What's needed: every entry, printed exactly, minus the images.

Start of Data shown

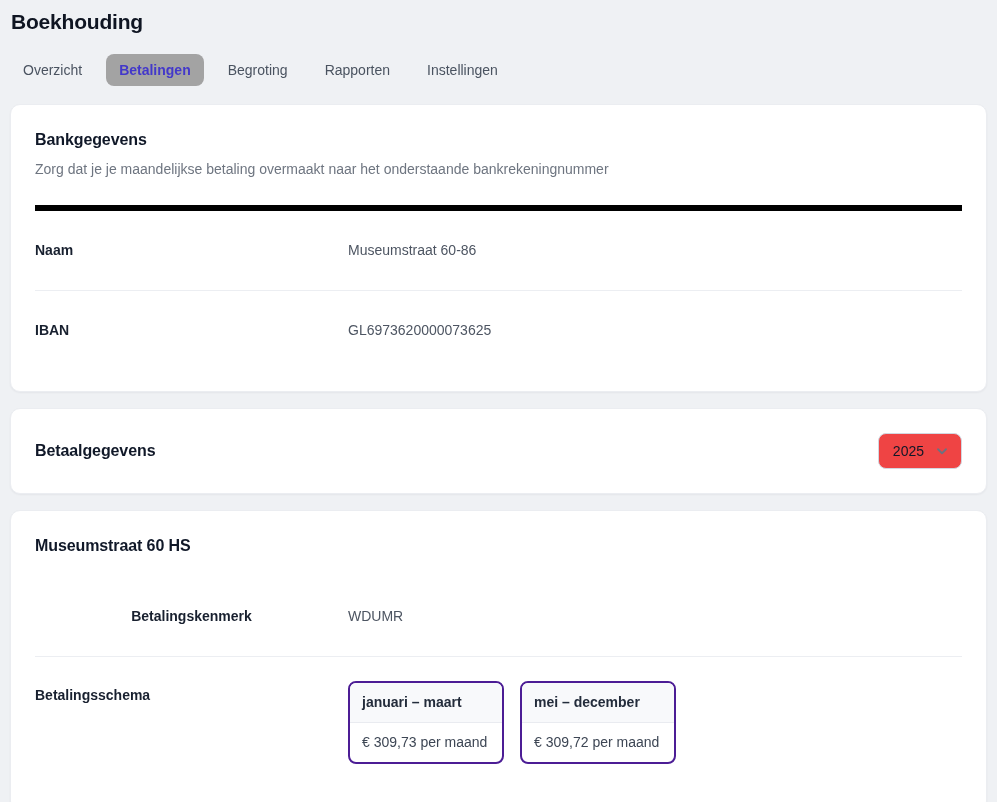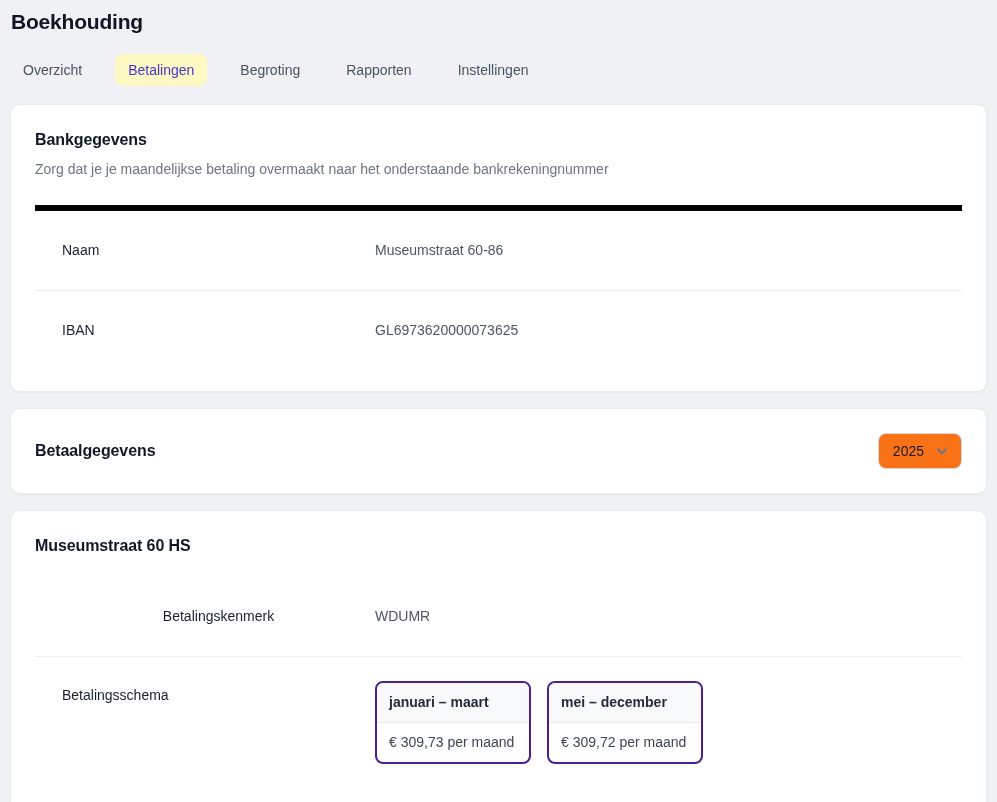--- a/index.html
+++ b/index.html
@@ -29,7 +29,7 @@
   .tabs {
     display: flex;
     align-items: center;
-    gap: 20px;
+    gap: 11px;
     margin-top: 20px;
   }
   .tab {

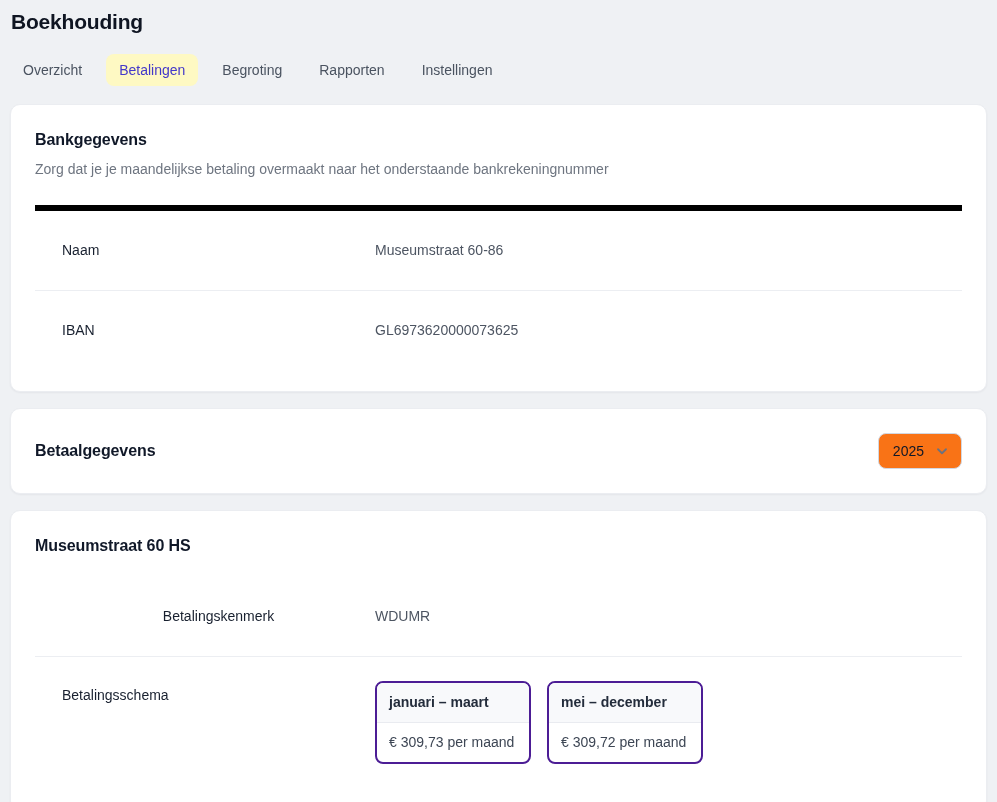--- a/index.html
+++ b/index.html
@@ -42,9 +42,9 @@
     white-space: nowrap;
   }
   .tab.active {
-    background: #fef9c3;
+    background: #a3a3a3;
     color: #4338ca;
-    font-weight: 400;
+    font-weight: 700;
   }
   .cards {
     margin-top: 18px;

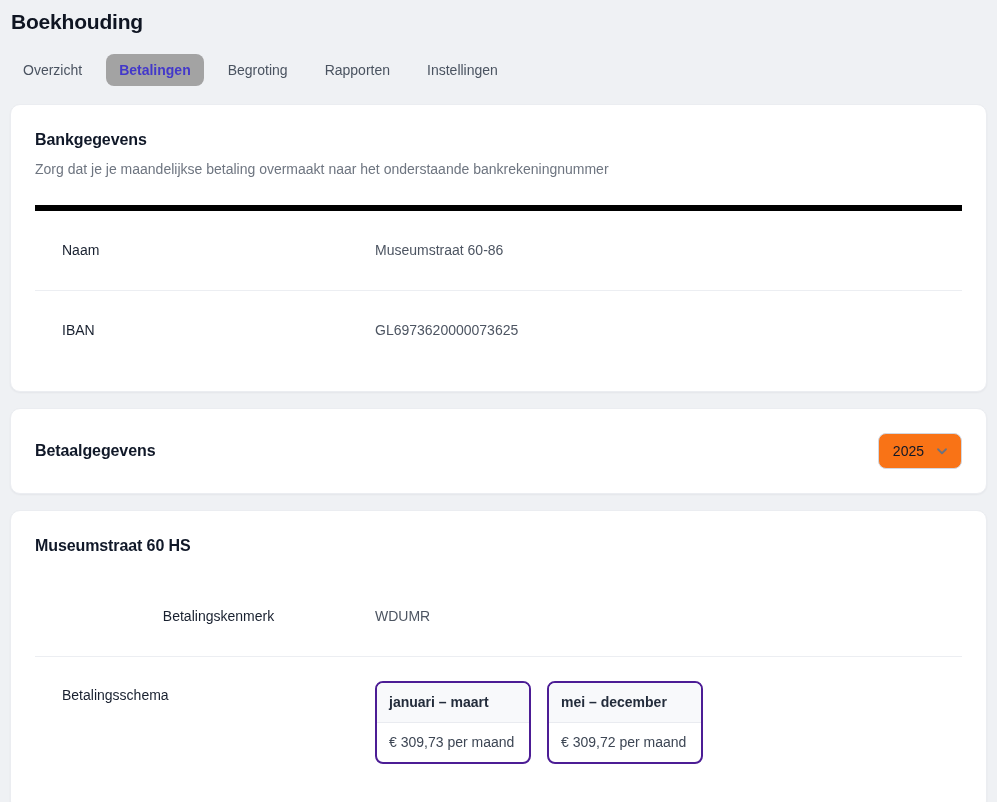--- a/index.html
+++ b/index.html
@@ -93,8 +93,7 @@
   .row-label {
     flex: 0 0 313px;
     color: #18202f;
-    font-weight: 400;
-    margin-left: 27px;
+    font-weight: 700;
   }
   .row-value {
     color: #4d5562;

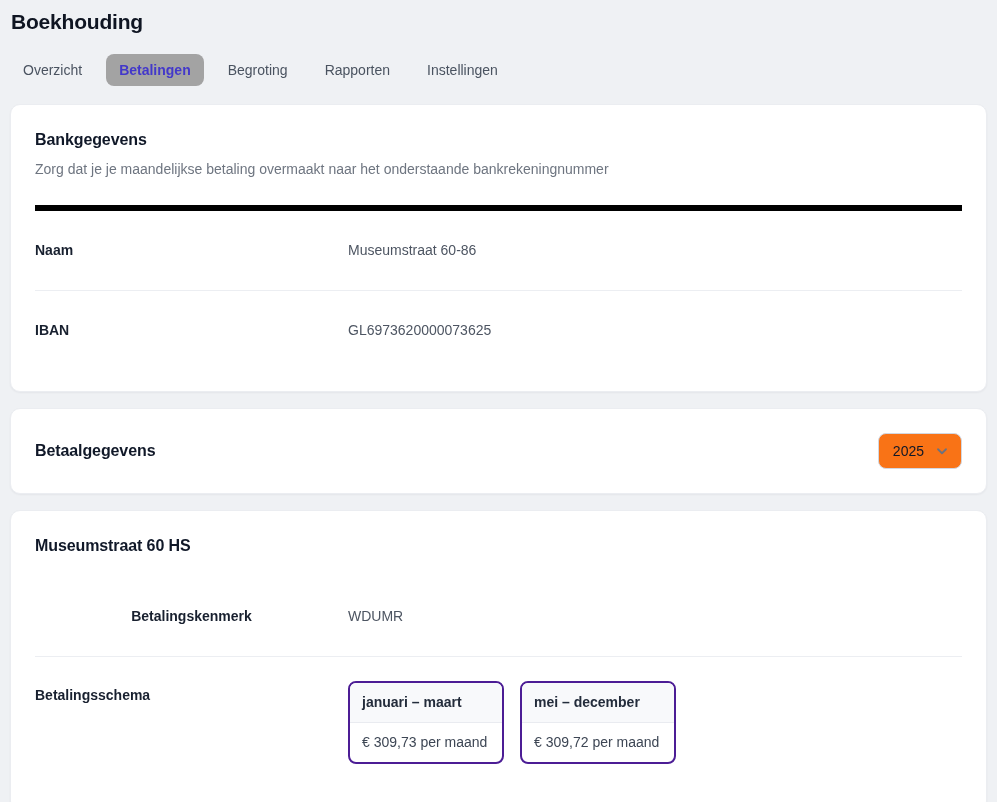--- a/index.html
+++ b/index.html
@@ -111,7 +111,7 @@
     align-items: center;
     gap: 11px;
     padding: 0 12px 0 14px;
-    background: #f97316;
+    background: #ef4444;
     border: 1px solid #d3d7e0;
     border-radius: 8px;
     font-size: 14px;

End of Data shown

§ Solution to this exercise
--- a/index.html
+++ b/index.html
@@ -29,7 +29,7 @@
   .tabs {
     display: flex;
     align-items: center;
-    gap: 20px;
+    gap: 11px;
     margin-top: 20px;
   }
   .tab {

--- a/index.html
+++ b/index.html
@@ -42,9 +42,9 @@
     white-space: nowrap;
   }
   .tab.active {
-    background: #fef9c3;
+    background: #a3a3a3;
     color: #4338ca;
-    font-weight: 400;
+    font-weight: 700;
   }
   .cards {
     margin-top: 18px;

--- a/index.html
+++ b/index.html
@@ -93,8 +93,7 @@
   .row-label {
     flex: 0 0 313px;
     color: #18202f;
-    font-weight: 400;
-    margin-left: 27px;
+    font-weight: 700;
   }
   .row-value {
     color: #4d5562;

--- a/index.html
+++ b/index.html
@@ -111,7 +111,7 @@
     align-items: center;
     gap: 11px;
     padding: 0 12px 0 14px;
-    background: #f97316;
+    background: #ef4444;
     border: 1px solid #d3d7e0;
     border-radius: 8px;
     font-size: 14px;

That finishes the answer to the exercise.